Ollama allows you to run open-source large language models, such as Llama 2, locally.

Ollama bundles model weights, configuration, and data into a single package, defined by a Modelfile.

It optimizes setup and configuration details, including GPU usage.

For a complete list of supported models and model variants, see the Ollama model library.

Setup

First, follow these instructions to set up and run a local Ollama instance:

  • Download and install Ollama onto the available supported platforms (including Windows Subsystem for Linux)
  • Fetch available LLM model via ollama pull <name-of-model>
    • View a list of available models via the model library
    • e.g., ollama pull llama3
  • This will download the default tagged version of the model. Typically, the default points to the latest, smallest sized-parameter model.

On Mac, the models will be download to ~/.ollama/models

On Linux (or WSL), the models will be stored at /usr/share/ollama/.ollama/models

  • Specify the exact version of the model of interest as such ollama pull vicuna:13b-v1.5-16k-q4_0 (View the various tags for the Vicuna model in this instance)
  • To view all pulled models, use ollama list
  • To chat directly with a model from the command line, use ollama run <name-of-model>
  • View the Ollama documentation for more commands. Run ollama help in the terminal to see available commands too.

Usage

You can see a full list of supported parameters on the API reference page.

If you are using a LLaMA chat model (e.g., ollama pull llama3) then you can use the ChatOllama interface.

This includes special tokens for system message and user input.

Interacting with Models

Here are a few ways to interact with pulled local models

directly in the terminal:

  • All of your local models are automatically served on localhost:11434
  • Run ollama run <name-of-model> to start interacting via the command line directly

via an API

Send an application/json request to the API endpoint of Ollama to interact.

curl http://localhost:11434/api/generate -d '{
"model": "llama3",
"prompt":"Why is the sky blue?"
}'

See the Ollama API documentation for all endpoints.

via LangChain

See a typical basic example of using Ollama chat model in your LangChain application.

from langchain_community.llms import Ollama

llm = Ollama(model="llama3")

llm.invoke("Tell me a joke")

API Reference:

"Here's one:\n\nWhy don't scientists trust atoms?\n\nBecause they make up everything!\n\nHope that made you smile! Do you want to hear another one?"

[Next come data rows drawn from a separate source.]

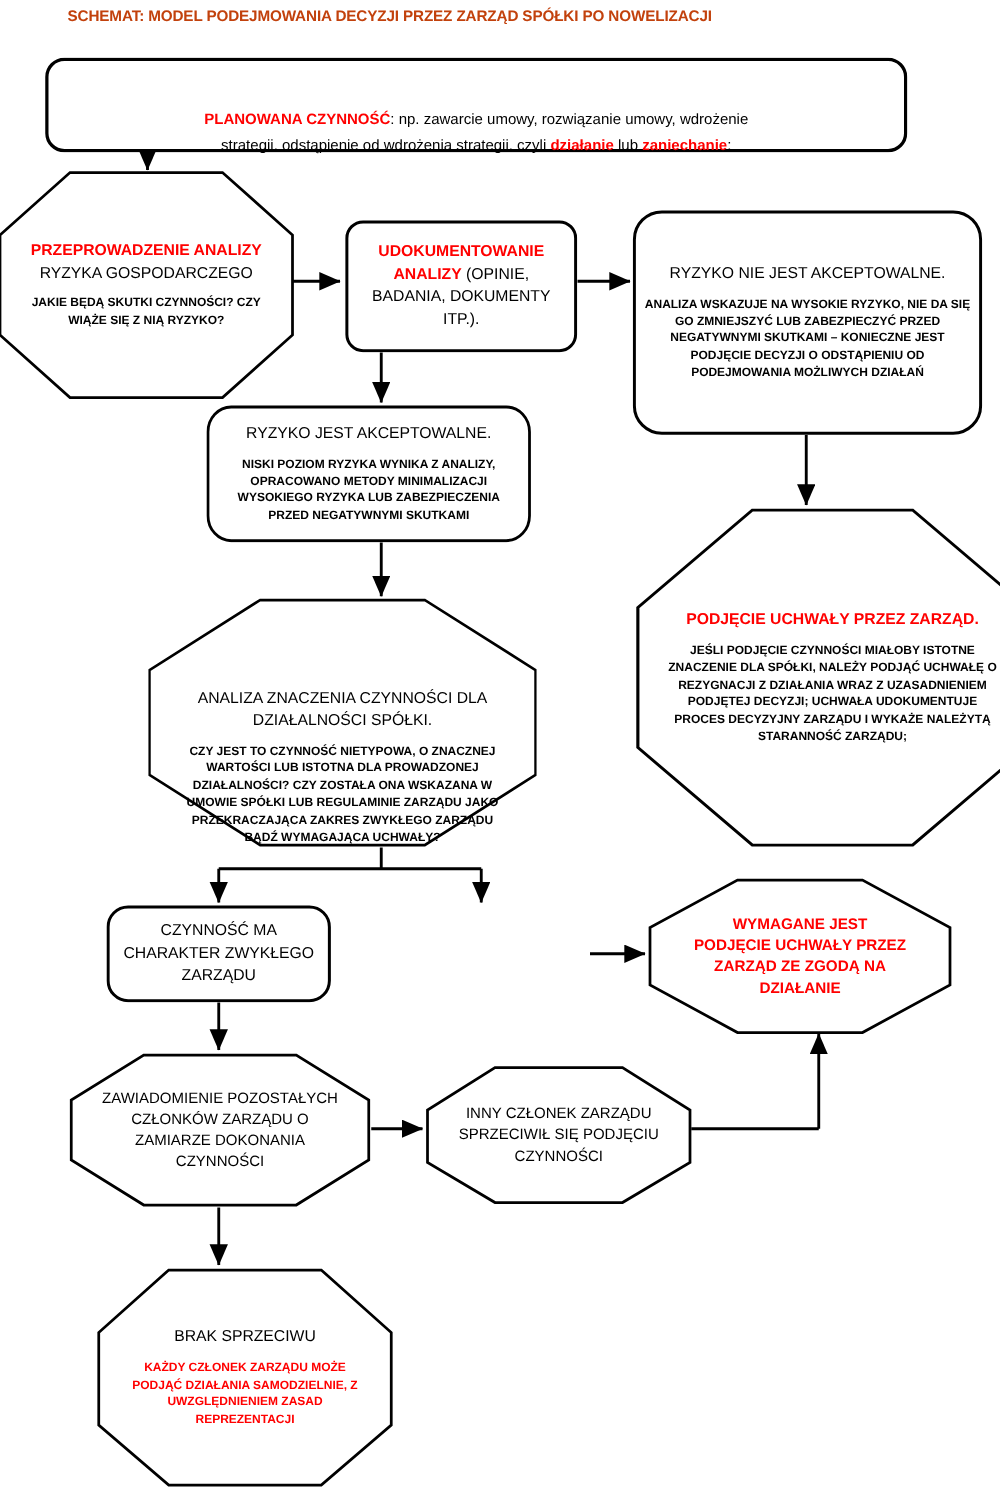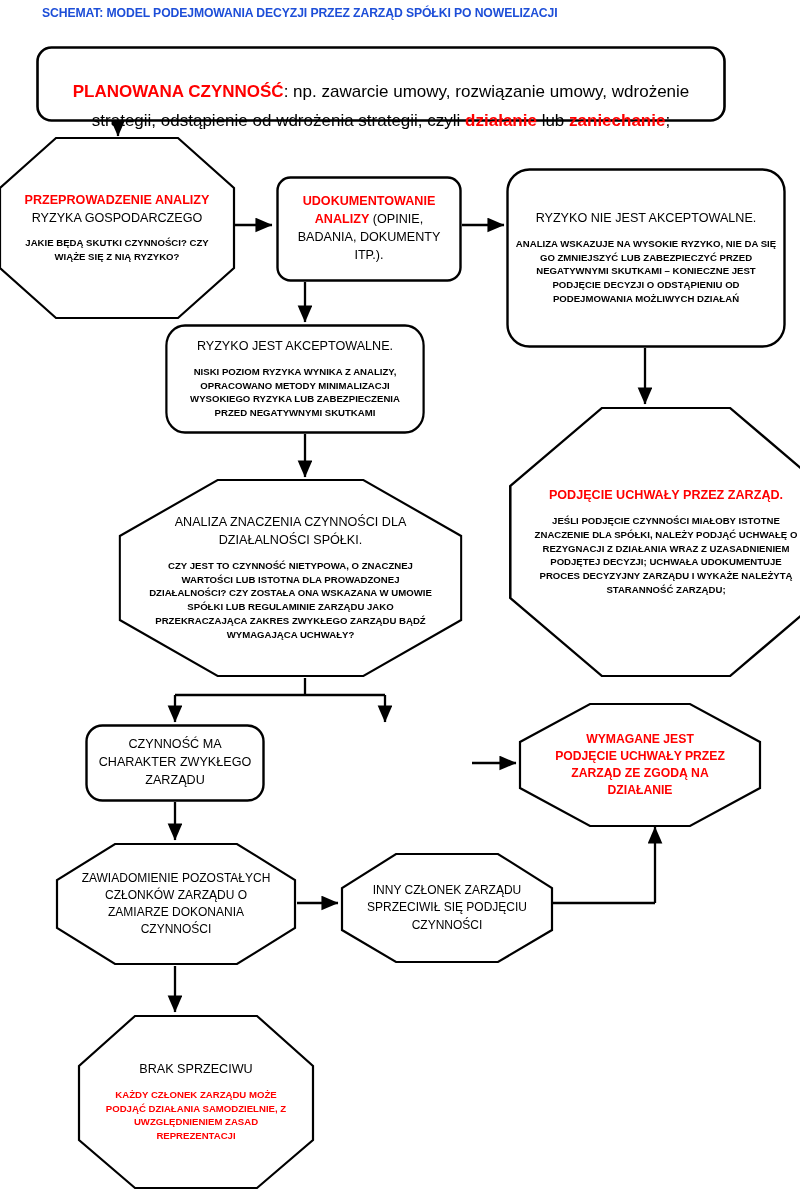"SCHEMAT: MODEL PODEJMOWANIA DECYZJI" .title { color: #1d4ed8 -> #c2410c; left: 42px -> 54px }
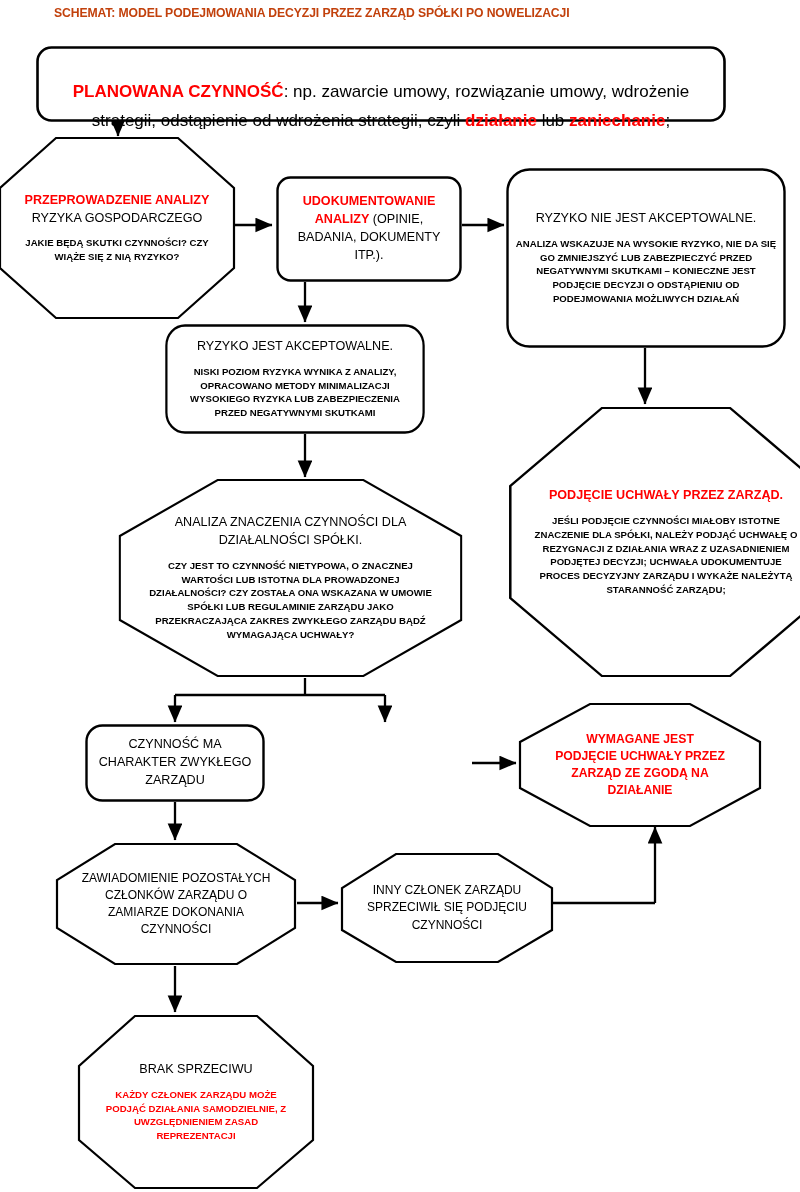"PLANOWANA CZYNNOŚĆ: np. zawarcie umowy," .rbox-text { font-size: 17px -> 12px }
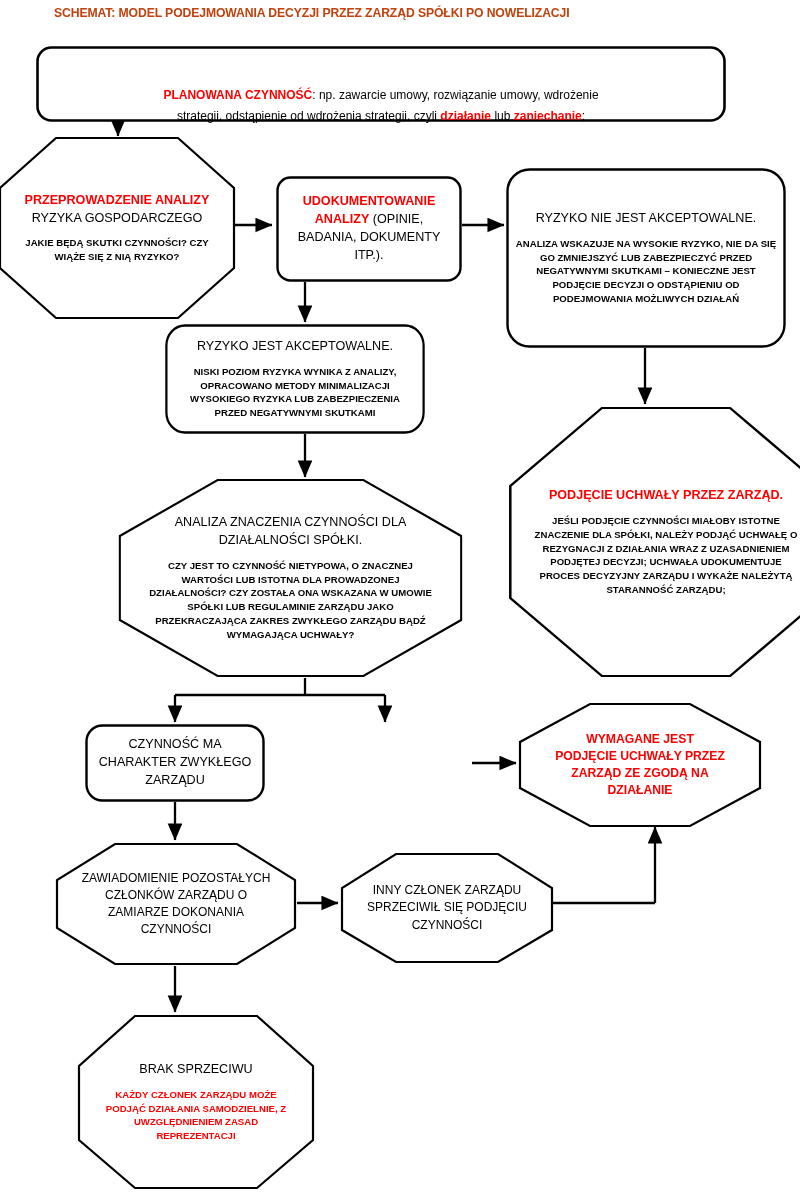"ANALIZA ZNACZENIA CZYNNOŚCI DLA" div.node { justify-content: none -> flex-end; width: 345px -> 312px }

To stream tokens, use the .stream(...) method:

query = "Tell me a joke"

for chunks in llm.stream(query):
print(chunks)


S
ure
,
here
'
s
one
:




Why
don
'
t
scient
ists
trust
atoms
?


B
ecause
they
make
up
everything
!




I
hope
you
found
that
am
using
!
Do
you
want
to
hear
another
one
?

To learn more about the LangChain Expressive Language and the available methods on an LLM, see the LCEL Interface

Multi-modal

Ollama has support for multi-modal LLMs, such as bakllava and llava.

ollama pull bakllava

Be sure to update Ollama so that you have the most recent version to support multi-modal.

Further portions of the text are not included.